[RECORDS PROVIDED — start]

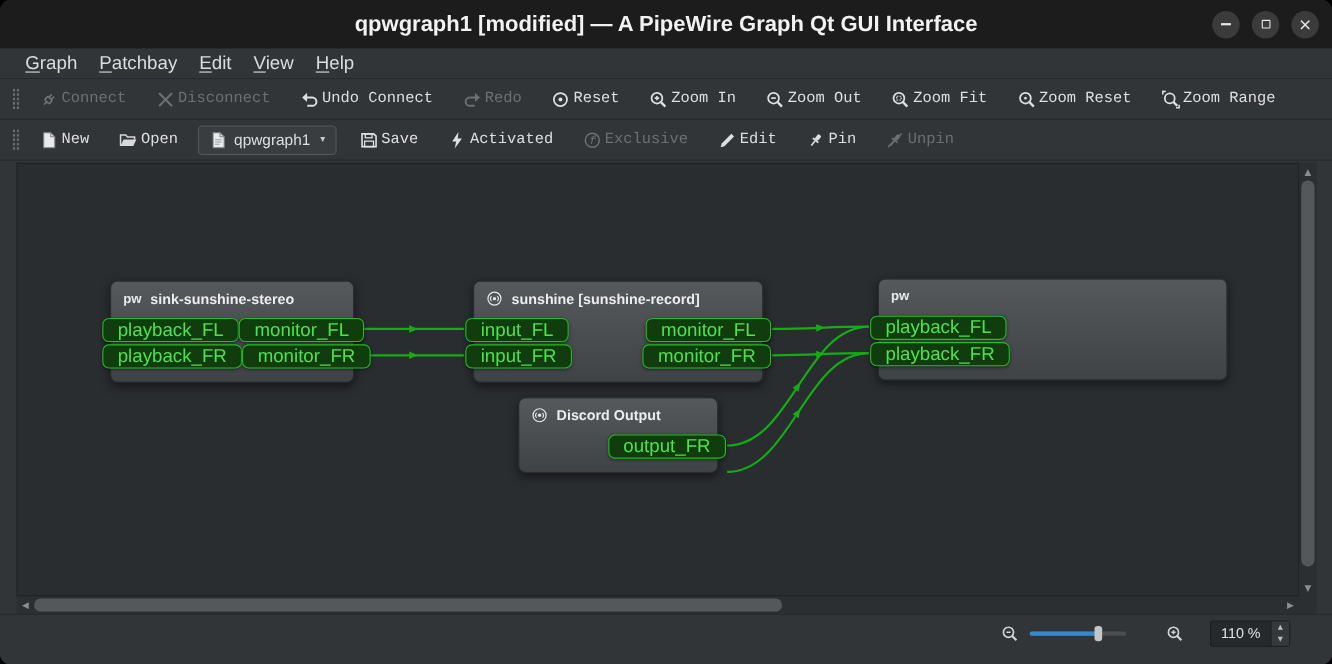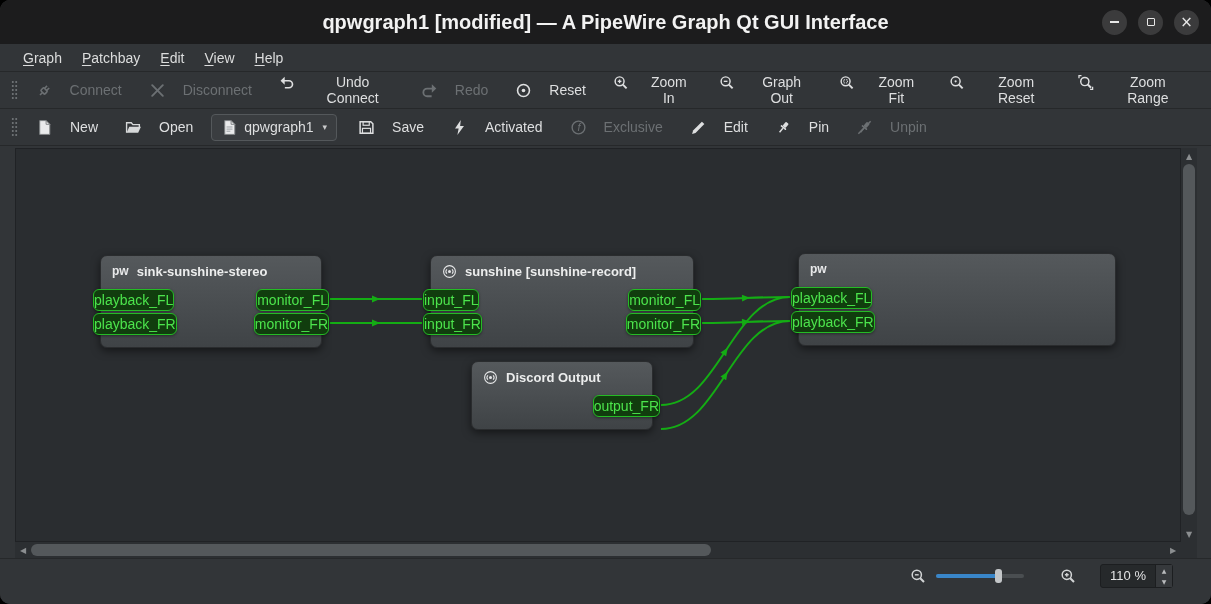--- a/index.html
+++ b/index.html
@@ -14,30 +14,30 @@
   .win-controls { position:absolute; right:12px; top:0; height:100%; display:flex; align-items:center; gap:11px; }
   .win-btn { width:25px; height:25px; border-radius:50%; background:#3b3b3c; display:flex; align-items:center;
              justify-content:center; color:#e8e8e8; cursor:pointer; }
   .glyph-min { width:9px; height:2px; background:#e8e8e8; display:block; }
   .glyph-max { width:8px; height:8px; border:1.5px solid #e8e8e8; display:block; border-radius:1px; }
   .glyph-close { font-size:15px; line-height:1; font-family:"DejaVu Sans",sans-serif; }
 
   
   .menubar { height:28px; background:#323538; display:flex; align-items:center; padding:0 14px; gap:2px;
              border-bottom:1px solid #26282a; flex:0 0 auto; }
-  .menu-item { color:#dcdddd; font-size:14px; padding:3px 9px; border-radius:3px; cursor:pointer; }
+  .menu-item { color:#dcdddd; font-size:17px; padding:3px 9px; border-radius:3px; cursor:pointer; }
   .menu-item u { text-underline-offset:2px; }
 
   
   .toolbar { height:37px; background:#323538; display:flex; align-items:center; padding:0 8px;
              border-bottom:1px solid #26282a; flex:0 0 auto; }
   .thandle { width:7px; height:20px; margin:0 9px 0 3px;
              background-image:radial-gradient(circle,#6c7073 1px,transparent 1.2px); background-size:3.5px 4px; }
-  .tbtn { display:flex; align-items:flex-start; gap:17px; background:none; border:none; color:#dedfe0; font-size:14px;
-          font-family:Liberation Sans, sans-serif; padding:6px 9px; margin-right:9px; border-radius:4px; cursor:pointer; }
+  .tbtn { display:flex; align-items:center; gap:3px; background:none; border:none; color:#dedfe0; font-size:14px;
+          font-family:Liberation Mono, monospace; padding:6px 9px; margin-right:9px; border-radius:4px; cursor:pointer; }
   .tbtn.disabled { color:#6c7073; }
   .ticon { display:flex; width:17px; height:17px; }
   .ticon svg { width:100%; height:100%; }
   .combo { display:flex; align-items:center; gap:6px; background:#3a3d40; border:1px solid #54585b;
            border-radius:4px; padding:4px 9px; margin-right:12px; color:#dedfe0; font-size:14px; cursor:pointer; }
   .caret { font-size:9px; color:#c9cacb; margin-left:3px; font-family:"DejaVu Sans",sans-serif; }
 
   
   .graph-area { flex:1 1 auto; display:flex; flex-direction:column; margin:2px 14px 0 15px; min-height:0; }
   .graph-row { flex:1 1 auto; display:flex; min-height:0; }
@@ -45,22 +45,22 @@
   #wires { position:absolute; left:0; top:0; width:100%; height:100%; }
 
   .gnode { position:absolute; background:linear-gradient(#55595c,#3f4346); border:1px solid #2a2c2e;
            border-radius:7px; box-shadow:0 3px 8px rgba(0,0,0,.5); }
   .ghead { height:30px; display:flex; align-items:center; gap:8px; padding:0 11px; cursor:move; }
   .gicon { color:#e8e9ea; display:flex; align-items:center; }
   .gicon.pw { font-weight:bold; font-size:12px; }
   .gtitle { color:#eceded; font-weight:bold; font-size:13px; white-space:nowrap; }
   .gports { padding:3px 0 10px; }
   .grow { display:flex; justify-content:space-between; margin:0 -8px 2px; height:22px; }
-  .gport { display:inline-flex; align-items:center; height:22px; padding:0 0; background:#113d0e;
-           border:1px solid #25bb25; border-radius:6px; color:#4ce44c; font-size:14px; cursor:pointer;
+  .gport { display:inline-flex; align-items:center; height:22px; padding:0 13px; background:#113d0e;
+           border:1px solid #25bb25; border-radius:6px; color:#4ce44c; font-size:17px; cursor:pointer;
            box-shadow:0 1px 3px rgba(0,0,0,.4); white-space:nowrap; }
   .gspacer { width:1px; }
 
   
   .vscroll { width:16px; background:#2c2f32; display:flex; flex-direction:column; flex:0 0 auto; }
   .hscroll { height:16px; background:#2c2f32; display:flex; flex:0 0 auto; }
   .sarrow { height:16px; width:16px; display:flex; align-items:center; justify-content:center; color:#8b8e90;
             font-size:8px; flex:0 0 auto; cursor:pointer; font-family:"DejaVu Sans",sans-serif; }
   .vtrack { flex:1; position:relative; margin:0 2px; }
   .vthumb { position:absolute; left:0; width:12px; background:#54585b; border-radius:6px; }
@@ -185,21 +185,21 @@
     </button>
 
     <button class="tbtn">
       <span class="ticon">
           <svg viewBox="0 0 16 16" stroke="currentColor" fill="none">
             <circle cx="6.8" cy="6.8" r="4.6" stroke-width="1.5"></circle>
             <line x1="10.2" y1="10.2" x2="14" y2="14" stroke-width="2"></line>
             <line x1="4.9" y1="6.8" x2="8.7" y2="6.8" stroke-width="1.4"></line>
           </svg>
         </span>
-      <span>Graph Out</span>
+      <span>Zoom Out</span>
     </button>
 
     <button class="tbtn">
       <span class="ticon">
           <svg viewBox="0 0 16 16" stroke="currentColor" fill="none">
             <circle cx="6.8" cy="6.8" r="4.6" stroke-width="1.5"></circle>
             <line x1="10.2" y1="10.2" x2="14" y2="14" stroke-width="2"></line>
             <rect x="4.9" y="5.2" width="3.8" height="3.2" stroke-width="1" stroke-dasharray="1.4 1"></rect>
           </svg>
         </span>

[RECORDS PROVIDED — finish]

EXERCISE GOAL: The answer should contain only the lines from the beginning of the material above through the line with "width:9px; height:2px; background:#e8e8e8;", retyped exactly, with the pictures removed.

EXERCISE ANSWER:
--- a/index.html
+++ b/index.html
@@ -14,30 +14,30 @@
   .win-controls { position:absolute; right:12px; top:0; height:100%; display:flex; align-items:center; gap:11px; }
   .win-btn { width:25px; height:25px; border-radius:50%; background:#3b3b3c; display:flex; align-items:center;
              justify-content:center; color:#e8e8e8; cursor:pointer; }
   .glyph-min { width:9px; height:2px; background:#e8e8e8; display:block; }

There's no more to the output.